(DATA FOR THIS EXERCISE begins)

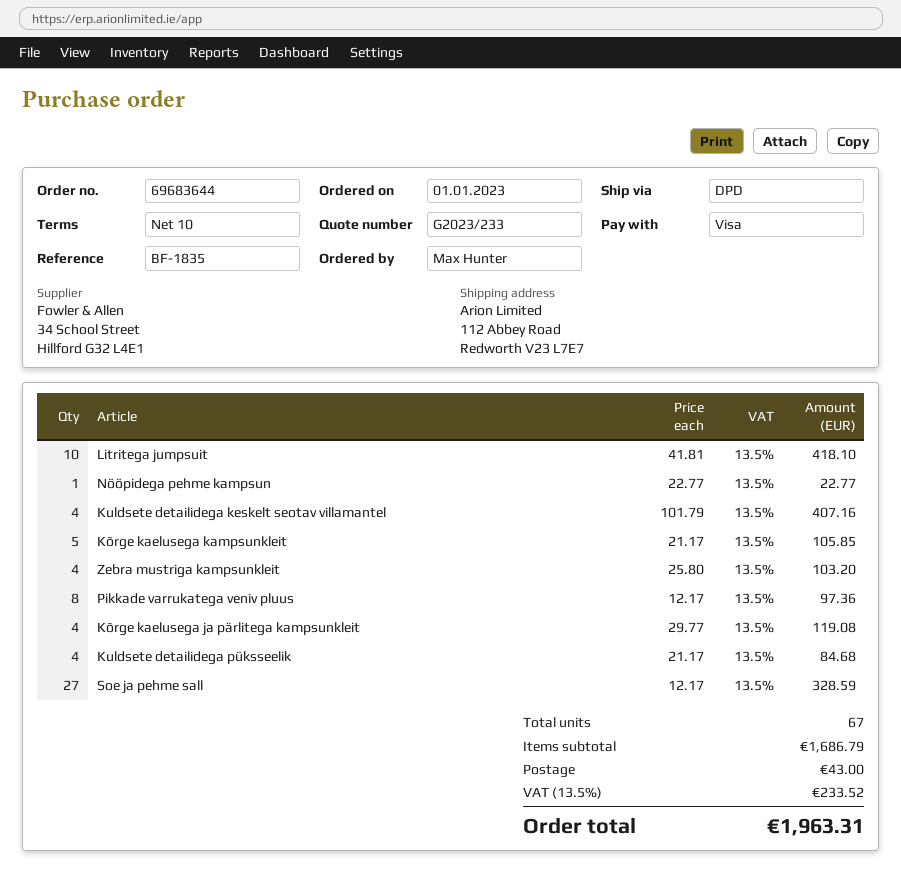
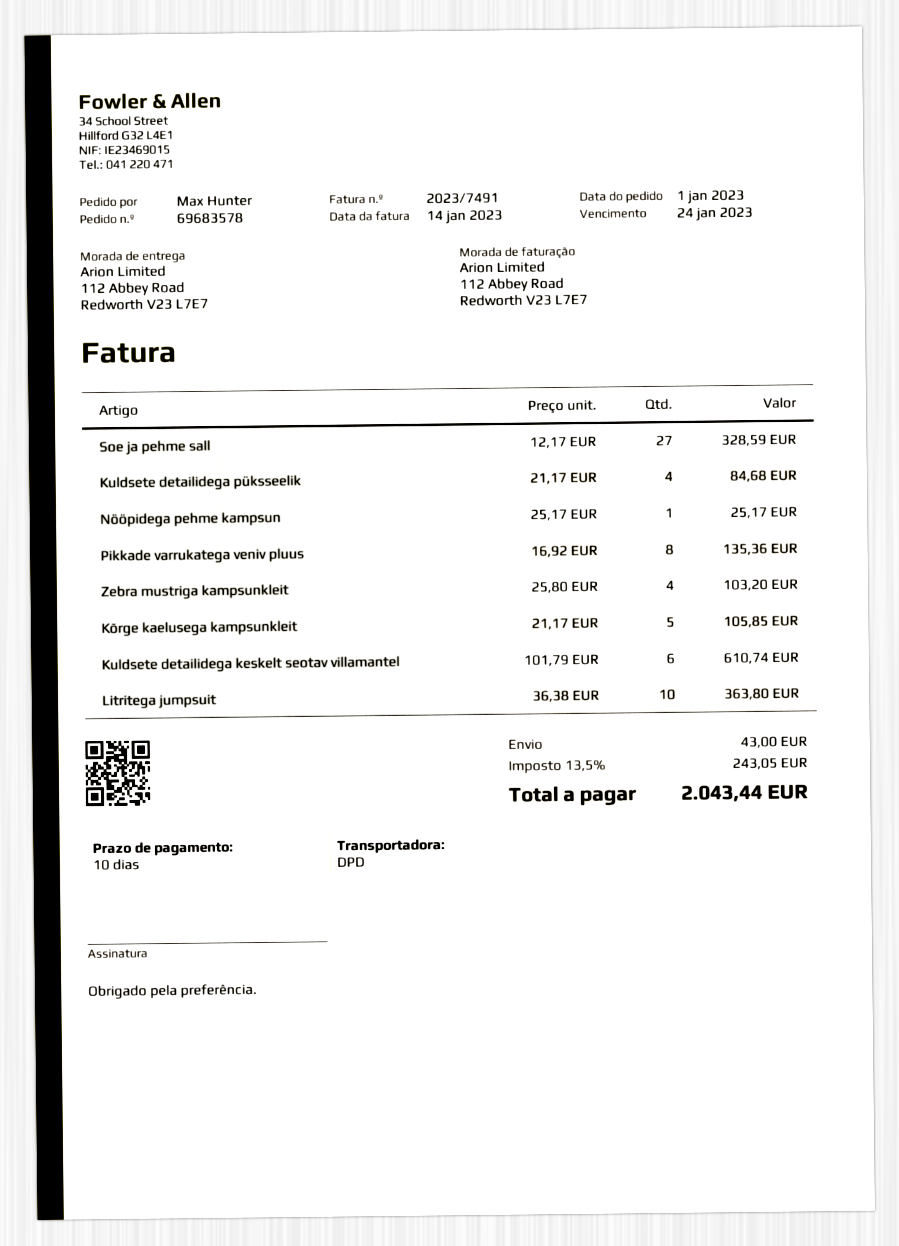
order number: 69683644 -> 69683578
Litritega jumpsuit: 10 x 41.81 = 418.10 -> 10 x 36.38 = 363.80
Nööpidega pehme kampsun: 1 x 22.77 = 22.77 -> 1 x 25.17 = 25.17
Kuldsete detailidega keskelt seotav villamantel: 4 x 101.79 = 407.16 -> 6 x 101.79 = 610.74
Pikkade varrukatega veniv pluus: 8 x 12.17 = 97.36 -> 8 x 16.92 = 135.36
Kõrge kaelusega ja pärlitega kampsunkleit: 4 x 29.77 = 119.08 -> none
tax: 13.5% = 233.52 -> 13.5% = 243.05
total: 1963.31 -> 2043.44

(DATA FOR THIS EXERCISE ends)

WHAT THE EXERCISE ASKS.
Extract all the data above exactly, excluding every picture.

RESULT.
order number: 69683644 -> 69683578
Litritega jumpsuit: 10 x 41.81 = 418.10 -> 10 x 36.38 = 363.80
Nööpidega pehme kampsun: 1 x 22.77 = 22.77 -> 1 x 25.17 = 25.17
Kuldsete detailidega keskelt seotav villamantel: 4 x 101.79 = 407.16 -> 6 x 101.79 = 610.74
Pikkade varrukatega veniv pluus: 8 x 12.17 = 97.36 -> 8 x 16.92 = 135.36
Kõrge kaelusega ja pärlitega kampsunkleit: 4 x 29.77 = 119.08 -> none
tax: 13.5% = 233.52 -> 13.5% = 243.05
total: 1963.31 -> 2043.44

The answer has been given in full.